[racket] in praise of if's mandatory else clause
On Mon, May 30, 2011 at 08:01:46PM -0400, Neil Van Dyke wrote:
> Hendrik Boom wrote at 05/30/2011 06:58 PM:
>> On Mon, May 30, 2011 at 04:58:00PM -0400, Neil Van Dyke wrote:
>>
>>> * Do very expensive farming of system to detect places where
>>> programmers did copy&paste reuse, when for maintainability (and
>>> perhaps code footprint) we'd prefer that the code be generalized.
>>> I'm pretty sure that there is a programming practice that involves
>>> the train of thought "this problem A is similar to problem B that I
>>> have seen before, so I will copy the code for A and modify it to do
>>> B", and some programmers do this a lot more than others do.
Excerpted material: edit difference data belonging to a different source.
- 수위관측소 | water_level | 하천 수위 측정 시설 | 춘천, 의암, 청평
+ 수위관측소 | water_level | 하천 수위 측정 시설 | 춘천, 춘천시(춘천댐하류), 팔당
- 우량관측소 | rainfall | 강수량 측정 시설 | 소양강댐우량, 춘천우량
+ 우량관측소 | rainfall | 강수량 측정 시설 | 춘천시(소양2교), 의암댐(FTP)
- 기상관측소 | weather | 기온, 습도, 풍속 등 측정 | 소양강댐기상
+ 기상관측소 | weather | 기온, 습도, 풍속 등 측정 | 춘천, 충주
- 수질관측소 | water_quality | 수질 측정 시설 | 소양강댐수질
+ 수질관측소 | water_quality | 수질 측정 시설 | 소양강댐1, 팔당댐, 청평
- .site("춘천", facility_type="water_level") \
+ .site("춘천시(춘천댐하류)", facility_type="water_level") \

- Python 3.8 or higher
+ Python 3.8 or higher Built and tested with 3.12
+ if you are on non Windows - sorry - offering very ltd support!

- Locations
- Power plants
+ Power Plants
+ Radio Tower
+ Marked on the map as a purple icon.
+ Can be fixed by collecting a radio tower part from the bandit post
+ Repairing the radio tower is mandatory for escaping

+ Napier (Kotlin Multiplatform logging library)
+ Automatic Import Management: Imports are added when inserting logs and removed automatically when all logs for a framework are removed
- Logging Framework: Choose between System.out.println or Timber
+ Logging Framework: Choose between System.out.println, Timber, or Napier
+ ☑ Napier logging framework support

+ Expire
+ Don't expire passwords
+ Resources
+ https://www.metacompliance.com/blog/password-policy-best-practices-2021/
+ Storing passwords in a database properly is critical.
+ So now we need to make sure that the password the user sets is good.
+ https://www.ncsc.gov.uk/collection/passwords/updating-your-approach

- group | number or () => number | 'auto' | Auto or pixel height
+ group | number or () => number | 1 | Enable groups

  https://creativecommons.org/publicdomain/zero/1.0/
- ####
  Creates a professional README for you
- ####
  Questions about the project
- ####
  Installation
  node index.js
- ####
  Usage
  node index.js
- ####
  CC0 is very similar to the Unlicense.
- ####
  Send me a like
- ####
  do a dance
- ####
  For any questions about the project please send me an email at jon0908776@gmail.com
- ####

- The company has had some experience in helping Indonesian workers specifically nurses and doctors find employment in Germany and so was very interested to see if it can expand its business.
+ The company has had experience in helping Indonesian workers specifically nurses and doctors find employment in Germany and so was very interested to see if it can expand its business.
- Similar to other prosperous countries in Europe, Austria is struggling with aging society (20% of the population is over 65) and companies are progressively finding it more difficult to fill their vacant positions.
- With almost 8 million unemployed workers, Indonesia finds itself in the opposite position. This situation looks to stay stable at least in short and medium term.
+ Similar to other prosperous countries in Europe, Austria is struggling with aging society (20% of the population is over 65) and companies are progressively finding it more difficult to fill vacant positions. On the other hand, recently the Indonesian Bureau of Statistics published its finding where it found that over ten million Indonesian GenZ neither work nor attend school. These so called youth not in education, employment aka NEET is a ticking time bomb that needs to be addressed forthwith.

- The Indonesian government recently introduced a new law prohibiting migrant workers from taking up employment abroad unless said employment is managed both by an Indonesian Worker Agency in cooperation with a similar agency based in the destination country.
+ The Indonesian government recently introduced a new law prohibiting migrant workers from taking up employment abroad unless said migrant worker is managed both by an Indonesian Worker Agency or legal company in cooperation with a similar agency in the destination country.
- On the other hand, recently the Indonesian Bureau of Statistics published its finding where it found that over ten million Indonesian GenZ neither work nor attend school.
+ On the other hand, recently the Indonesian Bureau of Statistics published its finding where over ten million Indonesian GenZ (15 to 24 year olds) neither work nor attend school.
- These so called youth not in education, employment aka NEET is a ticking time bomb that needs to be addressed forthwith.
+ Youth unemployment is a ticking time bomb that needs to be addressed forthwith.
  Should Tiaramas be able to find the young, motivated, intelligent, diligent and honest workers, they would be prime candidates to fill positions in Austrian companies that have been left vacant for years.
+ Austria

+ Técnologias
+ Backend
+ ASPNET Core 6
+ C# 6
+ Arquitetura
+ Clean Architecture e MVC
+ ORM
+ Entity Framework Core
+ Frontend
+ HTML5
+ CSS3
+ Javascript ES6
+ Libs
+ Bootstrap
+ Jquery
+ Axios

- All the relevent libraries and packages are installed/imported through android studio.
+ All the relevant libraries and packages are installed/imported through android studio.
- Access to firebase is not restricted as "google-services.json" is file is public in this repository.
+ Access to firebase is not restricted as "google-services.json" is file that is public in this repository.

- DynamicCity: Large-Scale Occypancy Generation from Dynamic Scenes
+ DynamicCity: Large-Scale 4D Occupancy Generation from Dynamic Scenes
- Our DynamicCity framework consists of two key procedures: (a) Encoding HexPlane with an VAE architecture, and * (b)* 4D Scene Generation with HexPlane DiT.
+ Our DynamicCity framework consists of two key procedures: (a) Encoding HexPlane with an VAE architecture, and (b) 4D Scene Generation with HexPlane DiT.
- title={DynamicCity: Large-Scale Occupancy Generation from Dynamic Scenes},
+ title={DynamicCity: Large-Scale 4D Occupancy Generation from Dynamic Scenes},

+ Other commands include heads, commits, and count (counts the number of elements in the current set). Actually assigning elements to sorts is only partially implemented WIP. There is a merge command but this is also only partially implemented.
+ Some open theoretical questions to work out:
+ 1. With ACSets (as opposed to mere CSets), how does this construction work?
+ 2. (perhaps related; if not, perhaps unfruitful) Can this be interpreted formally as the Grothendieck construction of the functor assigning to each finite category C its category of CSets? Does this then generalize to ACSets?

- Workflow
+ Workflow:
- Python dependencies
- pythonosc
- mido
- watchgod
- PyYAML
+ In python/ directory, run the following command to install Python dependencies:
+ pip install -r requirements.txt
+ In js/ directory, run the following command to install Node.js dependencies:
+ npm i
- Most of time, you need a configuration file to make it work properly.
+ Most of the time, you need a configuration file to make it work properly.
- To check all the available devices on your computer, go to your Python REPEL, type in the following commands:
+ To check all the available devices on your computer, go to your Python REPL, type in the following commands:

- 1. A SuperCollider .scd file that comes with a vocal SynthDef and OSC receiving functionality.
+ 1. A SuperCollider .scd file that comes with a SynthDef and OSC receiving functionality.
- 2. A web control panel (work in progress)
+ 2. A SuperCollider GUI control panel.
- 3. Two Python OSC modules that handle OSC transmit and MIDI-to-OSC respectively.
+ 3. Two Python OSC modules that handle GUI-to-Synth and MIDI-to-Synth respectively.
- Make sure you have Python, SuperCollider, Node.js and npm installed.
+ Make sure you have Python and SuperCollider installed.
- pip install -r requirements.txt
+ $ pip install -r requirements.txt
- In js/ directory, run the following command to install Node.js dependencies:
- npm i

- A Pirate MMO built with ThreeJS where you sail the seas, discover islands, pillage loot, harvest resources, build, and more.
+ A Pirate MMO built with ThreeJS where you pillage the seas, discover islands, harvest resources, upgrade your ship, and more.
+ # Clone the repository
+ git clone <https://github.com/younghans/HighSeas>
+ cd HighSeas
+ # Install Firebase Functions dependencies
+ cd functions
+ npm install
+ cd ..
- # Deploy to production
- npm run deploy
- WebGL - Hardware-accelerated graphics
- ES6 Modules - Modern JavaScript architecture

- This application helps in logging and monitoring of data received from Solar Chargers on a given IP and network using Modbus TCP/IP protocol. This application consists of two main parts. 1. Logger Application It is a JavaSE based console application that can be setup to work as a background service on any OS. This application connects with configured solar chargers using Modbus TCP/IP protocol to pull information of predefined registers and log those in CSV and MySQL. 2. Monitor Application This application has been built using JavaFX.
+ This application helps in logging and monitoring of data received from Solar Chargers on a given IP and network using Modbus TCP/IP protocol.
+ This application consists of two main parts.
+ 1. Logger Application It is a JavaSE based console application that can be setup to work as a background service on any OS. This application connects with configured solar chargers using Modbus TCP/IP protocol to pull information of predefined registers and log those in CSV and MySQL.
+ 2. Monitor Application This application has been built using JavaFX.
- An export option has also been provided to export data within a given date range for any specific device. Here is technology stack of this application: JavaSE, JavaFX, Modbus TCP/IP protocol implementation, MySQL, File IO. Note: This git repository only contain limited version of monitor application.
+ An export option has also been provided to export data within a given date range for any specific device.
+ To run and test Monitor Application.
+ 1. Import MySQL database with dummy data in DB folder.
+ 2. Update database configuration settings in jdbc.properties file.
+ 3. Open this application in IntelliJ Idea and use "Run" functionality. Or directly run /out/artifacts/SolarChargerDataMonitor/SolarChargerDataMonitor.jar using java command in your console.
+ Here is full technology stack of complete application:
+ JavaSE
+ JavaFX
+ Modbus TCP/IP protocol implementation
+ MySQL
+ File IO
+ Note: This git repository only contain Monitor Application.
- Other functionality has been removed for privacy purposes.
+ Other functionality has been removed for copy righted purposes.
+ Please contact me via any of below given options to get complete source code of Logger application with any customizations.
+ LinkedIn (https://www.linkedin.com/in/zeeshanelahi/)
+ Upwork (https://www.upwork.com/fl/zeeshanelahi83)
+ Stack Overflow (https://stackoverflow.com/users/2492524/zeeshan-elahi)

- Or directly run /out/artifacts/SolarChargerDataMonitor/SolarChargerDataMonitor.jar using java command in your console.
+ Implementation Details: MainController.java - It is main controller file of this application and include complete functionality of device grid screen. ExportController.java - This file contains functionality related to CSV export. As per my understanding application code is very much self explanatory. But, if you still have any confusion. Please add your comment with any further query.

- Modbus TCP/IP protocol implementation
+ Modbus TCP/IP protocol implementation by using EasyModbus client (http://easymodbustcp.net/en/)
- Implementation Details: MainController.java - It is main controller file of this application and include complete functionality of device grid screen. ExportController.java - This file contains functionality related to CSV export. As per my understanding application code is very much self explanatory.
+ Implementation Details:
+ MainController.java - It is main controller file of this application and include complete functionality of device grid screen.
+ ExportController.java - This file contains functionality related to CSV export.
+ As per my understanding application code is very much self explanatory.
The
>>> funniest I've seen was a construction, "(if BOOLEAN-VARIABLE
>>> HUGE-BLOCK-OF-CODE-1 HUGE-BLOCK-OF-CODE-2)", where ediff eventually
>>> showed that the two huge blocks of code differed only a single
>>> Boolean constant, equal to "BOOLEAN-VARIABLE". More commonly, this
>>> takes the form of a copy&pasted procedure within the same module,
>>> multiple definitions from one module pasted into another (which may
>>> not be modified), or an entire module cloned as a starting point. A
>>> checking tool for this would also be useful for identifying
>>> generalization opportunities throughout code that wasn't
>>> copy&paste'd, such as two procedures that coincidentally turned out
>>> almost the same, or a code pattern that is used widely and could be
>>> a macro. I think there's a PhD in there, unless it's already been
>>> mostly done.
>>>
>>
>> Have a look at Dick Grune's (www.dickgrune.com) similarity tester
>> (http://www.dickgrune.com/Programs/similarity_tester/).
>>
>
> Thanks. If I read correctly, I think this paper describes a heuristic
> similarity metric, crafted to detect copying of small introductory
> student programming assignments.
>
> I imagine that a rough similarity metric like this might be used to
> speed up more expensive precise partial structural matching of chunks of
> code in large systems, to first find promising-looking general areas to
> target for the more expensive matching. I think that the expensive
> structural matching is necessary, so that you could generate complete
> suggested code improvements programmatically, and also to weed out some
> false-positives found by your heuristic.
Dick told me once that it had been used to detect candidates for code
factoring. I don't know to what extent this was automated.
I may recall incorrectly, but I seem to remember that Bill Wulf's BLISS
compiler, way back in the 70's, did automatic subroutine detection. It
optimised for code size, so as well as inlining small subroutines,
recognising duplicate code and outlining it was useful.
>
> One exercise that I would find interesting is to look at examples of
> ``duplicate'' code in corpora of real-world software systems, and try to
> characterize those examples in a way useful for crafting this fast
> metric.
But doing this in generated code is qualitatively different from doing
it to source code. Source code has to be comprehensible after
transformation.
-- hendrik